Freshman year of high school can be a big adjustment for any teen. During my freshman year, I was also adjusting to life as a teenage boy. I had already been out to my family for 3 months and transitioned at school, but it felt like my school was somewhat unequipped to deal with having a new transgender student.
All I wanted was to be seen as a boy by my friends, teachers, and peers. However, not every teacher was as careful about using my correct name and pronouns as I would have hoped. I felt as though I was almost normal, but I was afraid to raise my hand for fear of being misgendered. I was also encouraged to use the staff bathrooms at school instead of the regular boys’ ones. While some people may feel more comfortable using a single stall, non-gendered bathroom, I felt as though I was being singled out because I had to go get a key from the nurse every time I wanted to use the bathroom. (I never did it, I just went to the boys’ bathroom.) My official gender has also not yet been changed on my student records.
I do not blame the individuals of my school administration for my specific negative experiences. In fact, I have had a pretty painless time in high school thus far. I just wish that schools had more awareness of the ways that they can better support transgender students, so I created a list of 7 ways schools can do just that.
1. Hire transgender, nonbinary, and other LGBT+ staff members.
Students of any identity deserve role models who share their experiences.
2. Mandatory inclusion training workshops for all staff members.
Even in the most progressive of school environments, teachers need to be educated about boundaries and ways to create inclusive classroom environments. These boundaries may include not outing students without their consent and refraining from asking inappropriate questions about a student’s experience or body.
3. Have all students make name markers that include pronouns at the beginning of each school year.
This allows every student to clarify what name and pronoun they wish to be called without having to ask the teacher separately. It also takes the pressure off students who feel they need to specify their pronouns.
4. Make all the school bathrooms gender-neutral.
This can be as simple as allowing students to use the bathroom in which they feel most comfortable or can include removing gendered signs from outside the bathrooms. Make sure trans students are aware of this policy and that they have the administration’s support in using the bathroom of their choice.
5. Enforce the use of a student’s chosen name and pronouns.
Make it really hard for a teacher to get away with misgendering a student.
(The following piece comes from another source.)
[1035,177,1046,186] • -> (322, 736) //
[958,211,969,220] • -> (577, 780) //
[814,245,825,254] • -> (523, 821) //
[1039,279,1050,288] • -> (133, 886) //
Slip-ups happen, and trans students are aware of this, but staff should know that there are consequences for any purposeful disregard of a student’s gender identity.
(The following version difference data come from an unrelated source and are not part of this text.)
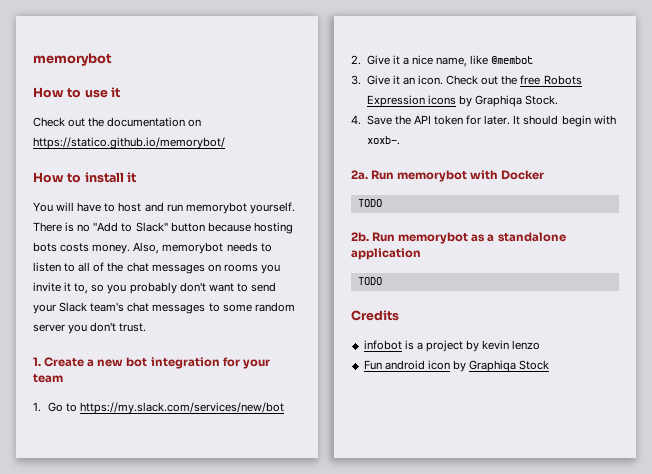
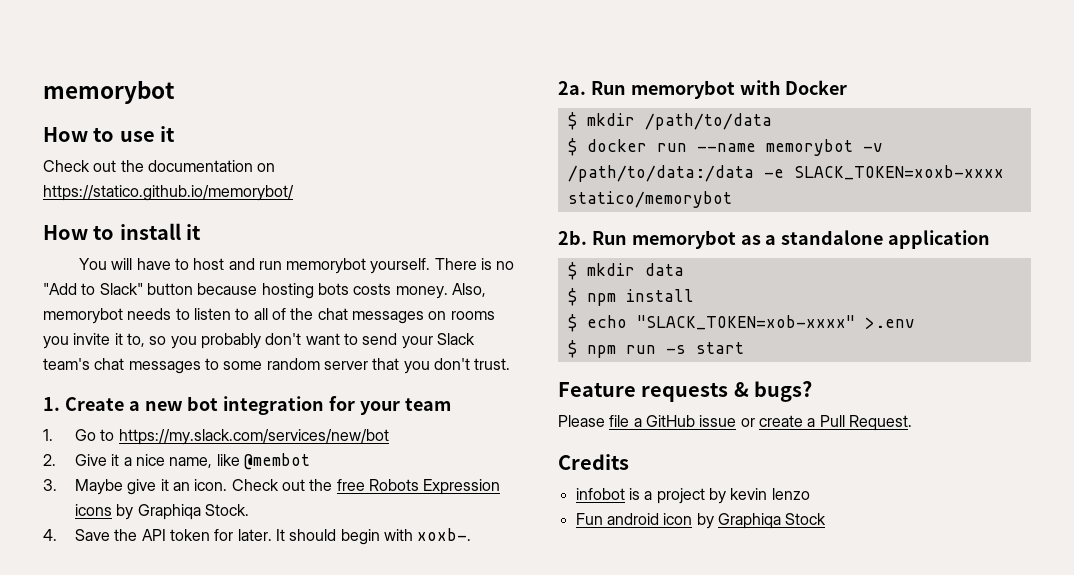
(65, 328) none -> [372,358,400,370] that
[366,75,390,85] Give -> [74,479,157,495] Maybe give
[357,199,382,207] TODO -> [567,112,772,130] [567,138,883,156] [567,165,1004,182] [567,191,732,208] $ mkdir /path/to/data // $ docker run --name memorybot -v /path/to/data:/data -e SLACK_TOKEN=xoxb-xxxx statico/memorybot
[357,277,382,285] TODO -> [567,262,684,280] [567,288,694,306] [567,314,915,332] [567,340,744,358] [558,381,813,402] [558,415,912,431] $ mkdir data // $ npm install // $ echo "SLACK_TOKEN=xob-xxxx" >.env // $ npm run -s start // Feature requests & bugs? // Please file a GitHub issue or create a Pull Request.

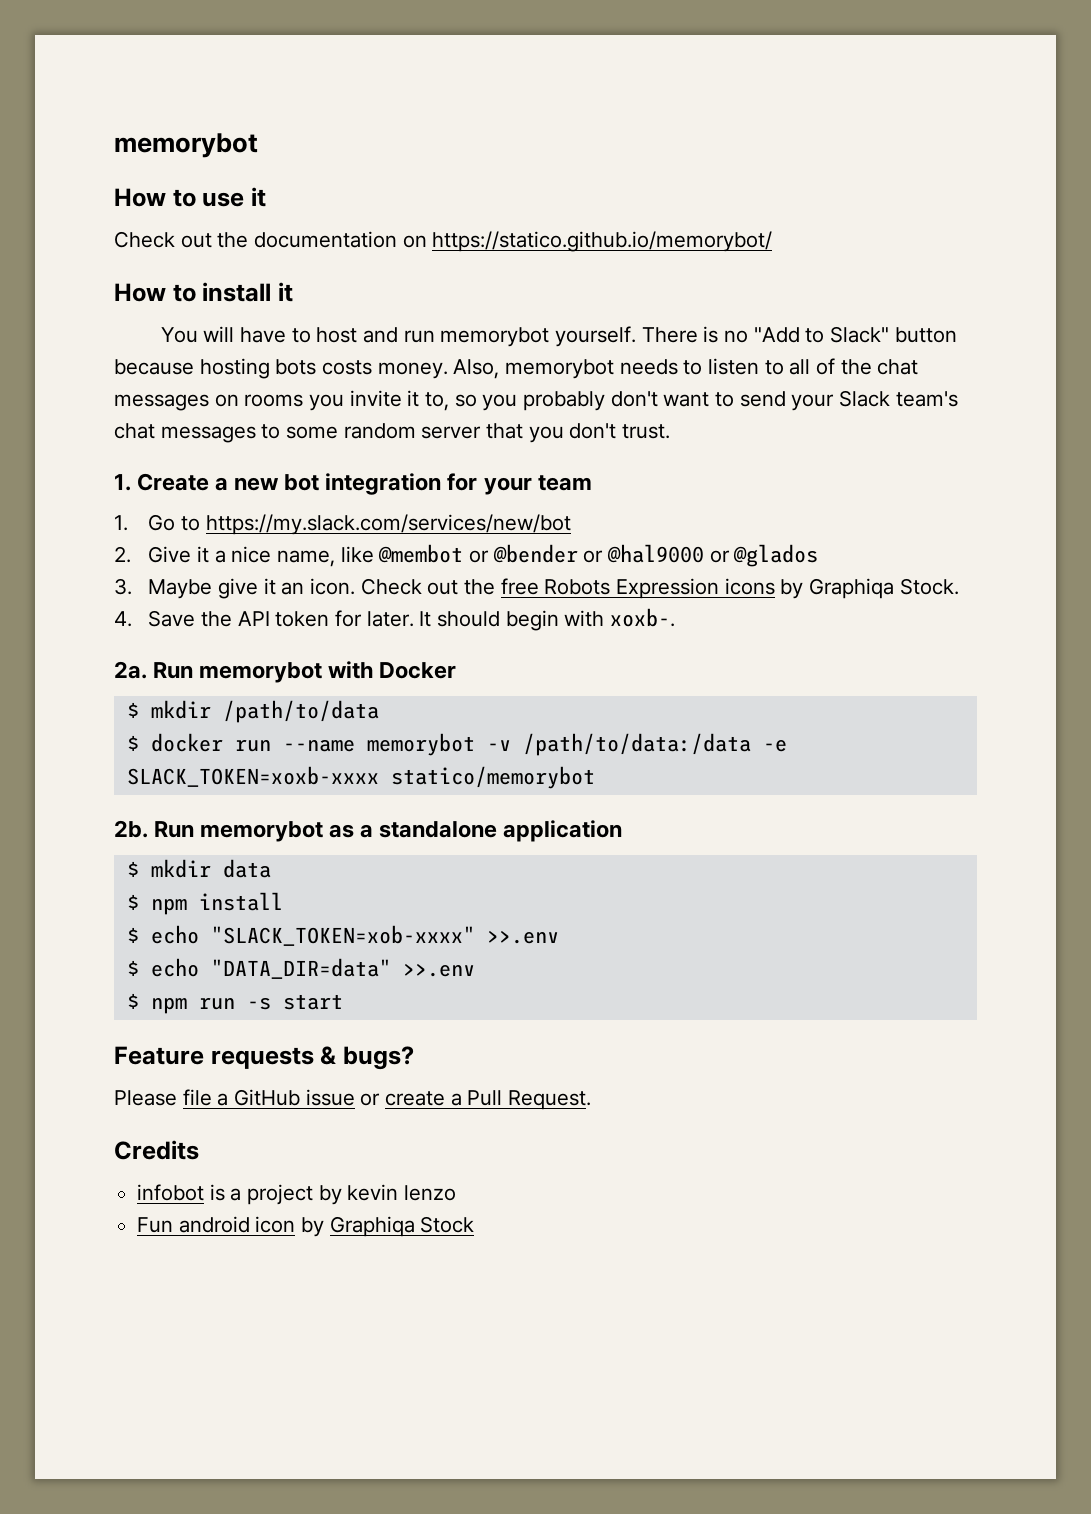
(310, 461) none -> [468,544,819,567] or @bender or @hal9000 or @glados
[864,317,915,329] >.env -> [486,930,559,944] [126,958,475,979] >>.env // $ echo "DATA_DIR=data" >>.env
6. Enforce a zero-tolerance for bullying policy.
This one may come up less than the others, but if any student comes forward and expresses that they are experiencing bullying on the basis of gender identity, don’t ignore it. More than 80% of transgender students experience bullying and nearly 30% of transgender individuals will attempt suicide before the age of 25.
7. Make it clear to transgender students that their rights are supported by the school’s policies.
A student is more likely to come forward about a negative experience if they feel that the administration will actually do something about it. Furthermore, understanding that there are tangible consequences for transphobic actions serves as a powerful deterrent.
As many places are, schools can be a scary place to be trans. It is the job of the school administration to do everything they can to make schools safe for transgender students, who are already at high risk for bullying, mental illness, and homelessness. In a building full of judgemental peers, teachers and administrators should be a source of support that students can turn to if they face challenges regarding their gender identity.